The 1963 Syrian coup d'état led by the Military Committee introduced Hafiz to public life. In the aftermath of the coup the National Council of the Revolutionary Command (NCRC) became the country's supreme organ. The NCRC was dominated by the Syrian branch of the radical, pan-Arab Ba'ath Party. Hafiz became President, instituted socialist reforms and oriented his country towards the Eastern Bloc.

Eli Cohen affair

The details of Eli Cohen and his covert operations are impossible to verify, and his importance maybe exaggerated by Israeli historians. In any case Al-Hafiz himself rebutted and denied the allegations of his stature within the Syrian military or political sphere. Allegedly, during his exile in Buenos Aires, Hafez befriended a supposed Lebanese trader named Kamal Amin Thaabet, an allegation which he flatly denied. According to Hafez, he never met Cohen in Argentina. His account was that Cohen was a socialite who befriended officers in the Syrian Army but was never a part of the military in any official capacity. Generally, the importance of the intelligence provided to the Israelis was greatly exaggerated. Thaabet was actually an Egyptian-born Israeli Mossad agent, Eli Cohen.
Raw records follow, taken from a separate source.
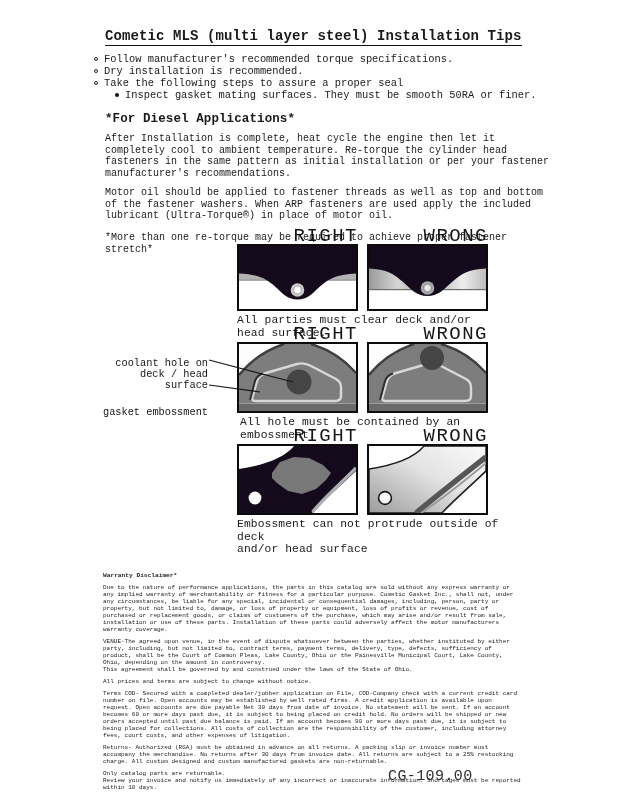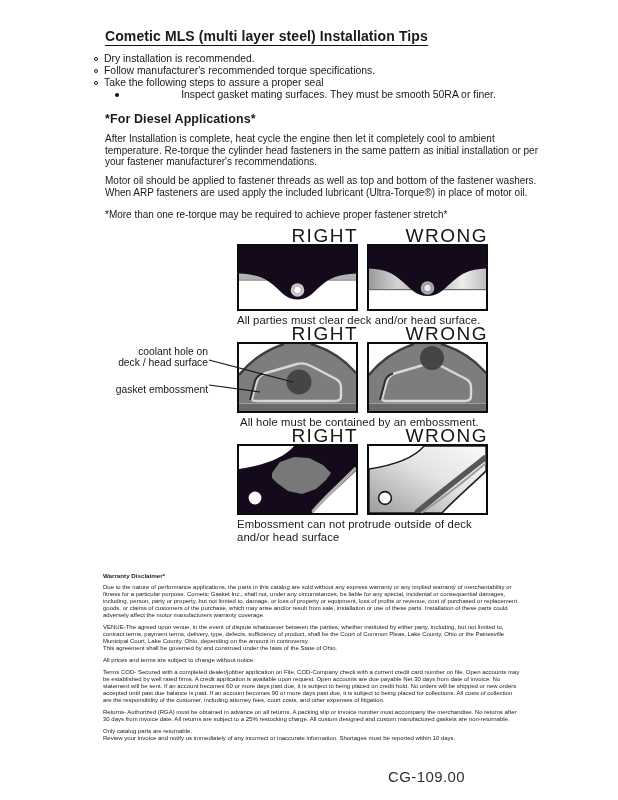--- a/index.html
+++ b/index.html
@@ -1,71 +1,71 @@
 <!DOCTYPE html>
 <html><head>
 <meta charset="utf-8">
 <style>
   html,body{margin:0;padding:0;background:#ffffff;}
   .page{position:relative;width:618px;height:800px;background:#ffffff;
-        font-family:Liberation Sans, sans-serif;color:#1a1a1a;overflow:hidden;}
+        font-family:Liberation Mono, monospace;color:#1a1a1a;overflow:hidden;}
 
   
   .content{position:absolute;left:92px;top:27px;width:460px;}
   .title-wrap{margin-left:13px;}
   .title{display:inline-block;font-size:14px;font-weight:700;letter-spacing:.1px;
          border-bottom:1.6px solid #111;padding-bottom:1px;}
   ul.tips{list-style:none;margin:7px 0 0 0;padding:0;font-size:10.4px;line-height:12px;}
   ul.tips li{position:relative;padding-left:12px;}
   ul.tips li .mk{position:absolute;left:2px;top:3.5px;width:4px;height:4px;
                  border:1px solid #222;border-radius:50%;box-sizing:border-box;background:transparent;}
-  ul.tips li.sub{margin-left:21px;text-align:center;}
+  ul.tips li.sub{margin-left:21px;}
   ul.tips li.sub .mk{width:4px;height:4px;background:#111;border:none;top:4px;}
   h2.diesel{font-size:12.5px;font-weight:700;margin:11px 0 0 13px;letter-spacing:.1px;}
   p.body{font-size:10px;line-height:11.7px;margin:7px 0 0 13px;width:447px;}
   p.note{margin-top:10px;}
 
   
   .diag{position:absolute;left:237px;width:262px;}
   #diag1{top:229px;} #diag2{top:327px;} #diag3{top:429px;}
   .dlabels{display:flex;width:251px;}
   .dlabels .dl{width:121px;text-align:right;font-size:19px;letter-spacing:1.5px;color:#161616;line-height:14px;}
   .dlabels .dl + .dl{margin-left:9px;}
   .dpanels{display:flex;margin-top:1px;}
   .panel{display:block;border:2px solid #0c0c0c;background:#fff;}
   .panel + .panel{margin-left:9px;}
   .dcaption{font-size:11.3px;margin-top:3px;letter-spacing:.1px;white-space:pre-line;line-height:12.5px;}
   #diag2 .dcaption{margin-left:3px;}
 
   
   .side-labels{position:absolute;left:100px;top:346px;width:108px;text-align:right;
                font-size:10.3px;line-height:11px;color:#161616;}
-  .side-labels .l1{white-space:pre-line;}
+  .side-labels .l1{white-space:pre-line;margin-top:12px;}
   .side-labels .l2{margin-top:16px;}
   .leader-svg{position:absolute;left:205px;top:338px;z-index:5;pointer-events:none;}
 
   
   .legal{position:absolute;left:103px;top:572px;width:418px;font-size:6px;line-height:7px;color:#222;}
   .legal h3{font-size:6.2px;font-weight:700;margin:0 0 5px 0;}
   .legal p{margin:0 0 5px 0;white-space:pre-line;}
 
   .pagenum{position:absolute;left:388px;top:768px;font-size:15px;color:#2e2e2e;letter-spacing:.4px;}
 </style>
 </head>
 <body>
 
 <div class="page">
 
   <div class="content">
     <div class="title-wrap">
       <span class="title">Cometic MLS (multi layer steel) Installation Tips</span>
     </div>
     <ul class="tips">
+      <li><span class="mk"></span><span>Follow manufacturer's recommended torque specifications.</span></li>
       <li><span class="mk"></span><span>Dry installation is recommended.</span></li>
-      <li><span class="mk"></span><span>Follow manufacturer's recommended torque specifications.</span></li>
       <li><span class="mk"></span><span>Take the following steps to assure a proper seal</span></li>
       <li class="sub"><span class="mk"></span><span>Inspect gasket mating surfaces.  They must be smooth 50RA or finer.</span></li>
     </ul>
     <h2 class="diesel">*For Diesel Applications*</h2>
     <p class="body">After Installation is complete, heat cycle the engine then let it completely cool to ambient temperature. Re-torque the cylinder head fasteners in the same pattern as initial installation or per your fastener manufacturer's recommendations.</p>
     <p class="body">Motor oil should be applied to fastener threads as well as top and bottom of the fastener washers. When ARP fasteners are used apply the included lubricant (Ultra-Torque®) in place of motor oil.</p>
     <p class="body note">*More than one re-torque may be required to achieve proper fastener stretch*</p>
   </div>
 
   <div class="diag" id="diag1">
Thaabet/Cohen arrived in Syria in early 1962, a year before Hafez’s return, and soon began passing information about Syrian military plans to Israel.

As president, Hafez groomed Thaabet/Cohen to be a future defence minister and possibly even his successor, an allegation which he also flatly denied and challenged. Hafez invited Thaabet/Cohen to functions and gave him tours of secret fortifications in the Golan Heights. When Cohen was revealed as a spy in January 1965, Hafez personally interrogated him and ordered the arrest of 500 of his highly placed friends. Despite international pleas for clemency, Hafez had Cohen publicly hanged in Damascus.

Downfall

On 23 February 1966, he was overthrown by a radical Ba'athist faction headed by Chief of Staff Salah Jadid. A late warning telegram of the coup d'état was sent from President Nasser to Nasim al-Safarjalani (The General Secretary of Presidential Council), on the early morning of the coup d'état. The coup sprung out of factional rivalry between Jadid's "regionalist" (qutri) camp of the Ba'ath Party, which promoted ambitions for a Greater Syria and the more traditionally pan-Arab Hafiz faction, called the "nationalist" (qawmi) faction. Jadid's supporters were also seen as more radically left-wing. But the coup was also supported and led by officers from Syria's religious minorities, especially the Alawite Muslims and the Druze, whereas Hafiz belonged to the majority Sunni population.

Exile and return

After being wounded in the three-hour shootout that preceded the coup, in which two of his own children were seriously wounded, Hafez was jailed in Damascus's Mezzeh prison before being sent to Lebanon in June 1967. A year later he was relocated to Baghdad. In 1971, the courts of Damascus sentenced him to death in absentia, however Saddam Hussein "treated him and his fellow exile, Ba'ath founder Michel Aflaq, like royalty" and the sentence was not carried out. After the fall of Saddam in the Iraq War of 2003, al-Hafiz was quietly allowed to return to Syria. He died in Aleppo on December 17, 2009; reports of his age differ, but he was believed to be in his late 80's. He received a state sponsored funeral.